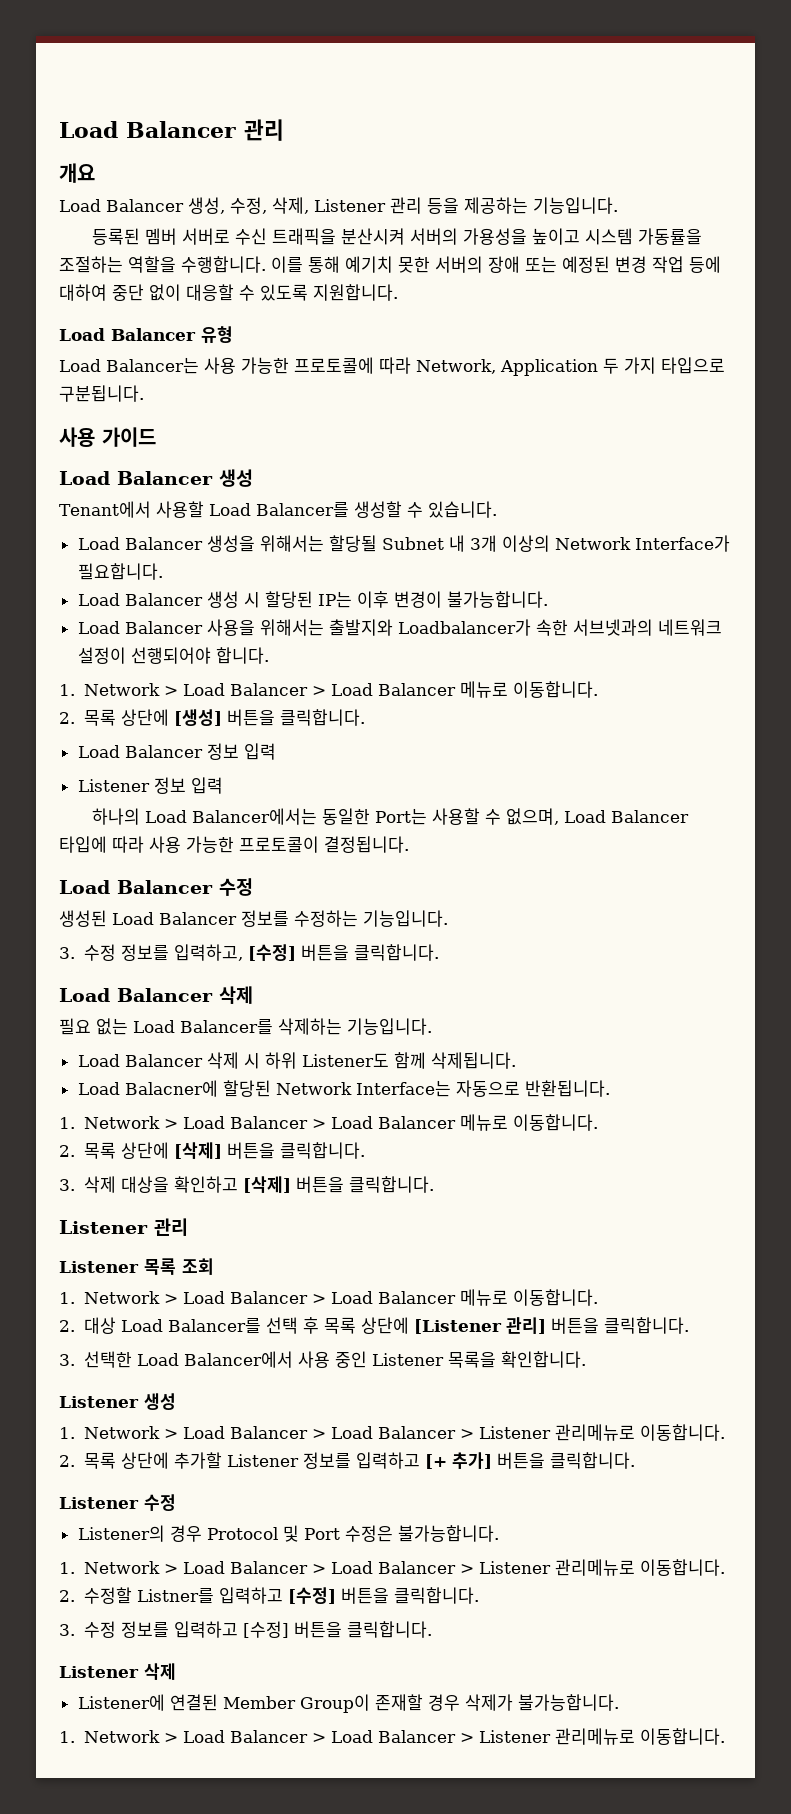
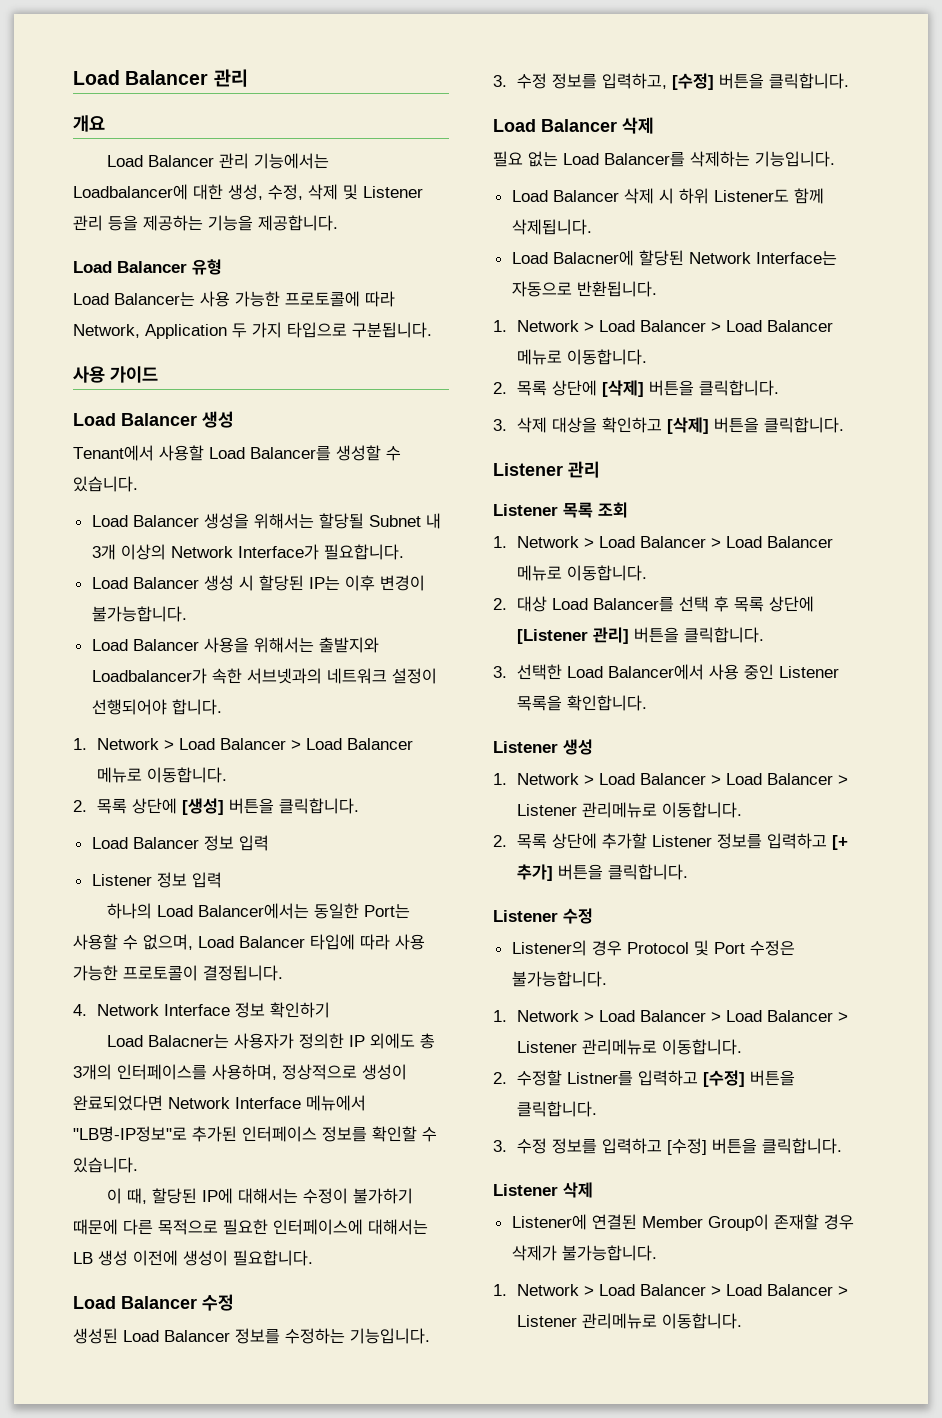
- Load Balancer 생성, 수정, 삭제, Listener 관리 등을 제공하는 기능입니다.
- 등록된 멤버 서버로 수신 트래픽을 분산시켜 서버의 가용성을 높이고 시스템 가동률을 조절하는 역할을 수행합니다. 이를 통해 예기치 못한 서버의 장애 또는 예정된 변경 작업 등에 대하여 중단 없이 대응할 수 있도록 지원합니다.
+ Load Balancer 관리 기능에서는 Loadbalancer에 대한 생성, 수정, 삭제 및 Listener 관리 등을 제공하는 기능을 제공합니다.
+ 4. Network Interface 정보 확인하기
+ Load Balacner는 사용자가 정의한 IP 외에도 총 3개의 인터페이스를 사용하며, 정상적으로 생성이 완료되었다면 Network Interface 메뉴에서 "LB명-IP정보"로 추가된 인터페이스 정보를 확인할 수 있습니다.
+ 이 때, 할당된 IP에 대해서는 수정이 불가하기 때문에 다른 목적으로 필요한 인터페이스에 대해서는 LB 생성 이전에 생성이 필요합니다.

---------------

— TASK DETAILS —
Print out the whole listing word for word. Leave the pictures out.

— SOLVED PROBLEM —
- Load Balancer 생성, 수정, 삭제, Listener 관리 등을 제공하는 기능입니다.
- 등록된 멤버 서버로 수신 트래픽을 분산시켜 서버의 가용성을 높이고 시스템 가동률을 조절하는 역할을 수행합니다. 이를 통해 예기치 못한 서버의 장애 또는 예정된 변경 작업 등에 대하여 중단 없이 대응할 수 있도록 지원합니다.
+ Load Balancer 관리 기능에서는 Loadbalancer에 대한 생성, 수정, 삭제 및 Listener 관리 등을 제공하는 기능을 제공합니다.
+ 4. Network Interface 정보 확인하기
+ Load Balacner는 사용자가 정의한 IP 외에도 총 3개의 인터페이스를 사용하며, 정상적으로 생성이 완료되었다면 Network Interface 메뉴에서 "LB명-IP정보"로 추가된 인터페이스 정보를 확인할 수 있습니다.
+ 이 때, 할당된 IP에 대해서는 수정이 불가하기 때문에 다른 목적으로 필요한 인터페이스에 대해서는 LB 생성 이전에 생성이 필요합니다.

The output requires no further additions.